● **Exercise goal**
Print all of the data exactly as written.

*** Data for this task ***

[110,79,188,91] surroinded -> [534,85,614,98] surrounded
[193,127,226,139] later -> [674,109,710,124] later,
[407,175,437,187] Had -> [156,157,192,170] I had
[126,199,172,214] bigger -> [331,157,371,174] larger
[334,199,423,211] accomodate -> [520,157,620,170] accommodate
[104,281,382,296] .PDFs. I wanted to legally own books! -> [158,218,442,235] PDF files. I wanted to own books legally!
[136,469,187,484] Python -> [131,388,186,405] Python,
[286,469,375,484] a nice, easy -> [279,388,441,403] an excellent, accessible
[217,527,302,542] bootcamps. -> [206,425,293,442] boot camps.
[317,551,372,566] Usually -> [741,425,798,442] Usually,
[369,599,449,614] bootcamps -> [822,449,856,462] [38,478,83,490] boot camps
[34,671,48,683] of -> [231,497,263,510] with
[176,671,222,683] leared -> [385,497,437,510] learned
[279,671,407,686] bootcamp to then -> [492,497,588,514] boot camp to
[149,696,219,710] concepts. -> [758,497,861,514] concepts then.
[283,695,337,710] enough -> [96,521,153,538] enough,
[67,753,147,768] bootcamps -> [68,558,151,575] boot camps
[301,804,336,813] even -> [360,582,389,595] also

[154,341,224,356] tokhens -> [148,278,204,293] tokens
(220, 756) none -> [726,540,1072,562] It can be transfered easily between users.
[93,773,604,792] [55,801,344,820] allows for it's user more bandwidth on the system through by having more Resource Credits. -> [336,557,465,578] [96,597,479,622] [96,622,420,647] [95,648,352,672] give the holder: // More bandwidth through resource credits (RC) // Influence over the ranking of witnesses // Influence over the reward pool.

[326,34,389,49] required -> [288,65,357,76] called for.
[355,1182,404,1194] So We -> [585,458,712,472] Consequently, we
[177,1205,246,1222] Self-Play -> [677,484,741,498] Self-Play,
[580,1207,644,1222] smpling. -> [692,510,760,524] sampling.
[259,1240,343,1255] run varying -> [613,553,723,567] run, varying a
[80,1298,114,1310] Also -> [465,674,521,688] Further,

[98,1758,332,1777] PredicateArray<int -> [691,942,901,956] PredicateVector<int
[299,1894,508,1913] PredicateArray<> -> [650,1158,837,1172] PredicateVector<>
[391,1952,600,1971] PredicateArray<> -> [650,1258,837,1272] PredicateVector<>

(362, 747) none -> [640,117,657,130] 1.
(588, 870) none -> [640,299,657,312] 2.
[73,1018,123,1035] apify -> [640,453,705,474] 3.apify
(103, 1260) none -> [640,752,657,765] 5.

***

● **Solution to the problem**
[110,79,188,91] surroinded -> [534,85,614,98] surrounded
[193,127,226,139] later -> [674,109,710,124] later,
[407,175,437,187] Had -> [156,157,192,170] I had
[126,199,172,214] bigger -> [331,157,371,174] larger
[334,199,423,211] accomodate -> [520,157,620,170] accommodate
[104,281,382,296] .PDFs. I wanted to legally own books! -> [158,218,442,235] PDF files. I wanted to own books legally!
[136,469,187,484] Python -> [131,388,186,405] Python,
[286,469,375,484] a nice, easy -> [279,388,441,403] an excellent, accessible
[217,527,302,542] bootcamps. -> [206,425,293,442] boot camps.
[317,551,372,566] Usually -> [741,425,798,442] Usually,
[369,599,449,614] bootcamps -> [822,449,856,462] [38,478,83,490] boot camps
[34,671,48,683] of -> [231,497,263,510] with
[176,671,222,683] leared -> [385,497,437,510] learned
[279,671,407,686] bootcamp to then -> [492,497,588,514] boot camp to
[149,696,219,710] concepts. -> [758,497,861,514] concepts then.
[283,695,337,710] enough -> [96,521,153,538] enough,
[67,753,147,768] bootcamps -> [68,558,151,575] boot camps
[301,804,336,813] even -> [360,582,389,595] also

[154,341,224,356] tokhens -> [148,278,204,293] tokens
(220, 756) none -> [726,540,1072,562] It can be transfered easily between users.
[93,773,604,792] [55,801,344,820] allows for it's user more bandwidth on the system through by having more Resource Credits. -> [336,557,465,578] [96,597,479,622] [96,622,420,647] [95,648,352,672] give the holder: // More bandwidth through resource credits (RC) // Influence over the ranking of witnesses // Influence over the reward pool.

[326,34,389,49] required -> [288,65,357,76] called for.
[355,1182,404,1194] So We -> [585,458,712,472] Consequently, we
[177,1205,246,1222] Self-Play -> [677,484,741,498] Self-Play,
[580,1207,644,1222] smpling. -> [692,510,760,524] sampling.
[259,1240,343,1255] run varying -> [613,553,723,567] run, varying a
[80,1298,114,1310] Also -> [465,674,521,688] Further,

[98,1758,332,1777] PredicateArray<int -> [691,942,901,956] PredicateVector<int
[299,1894,508,1913] PredicateArray<> -> [650,1158,837,1172] PredicateVector<>
[391,1952,600,1971] PredicateArray<> -> [650,1258,837,1272] PredicateVector<>

(362, 747) none -> [640,117,657,130] 1.
(588, 870) none -> [640,299,657,312] 2.
[73,1018,123,1035] apify -> [640,453,705,474] 3.apify
(103, 1260) none -> [640,752,657,765] 5.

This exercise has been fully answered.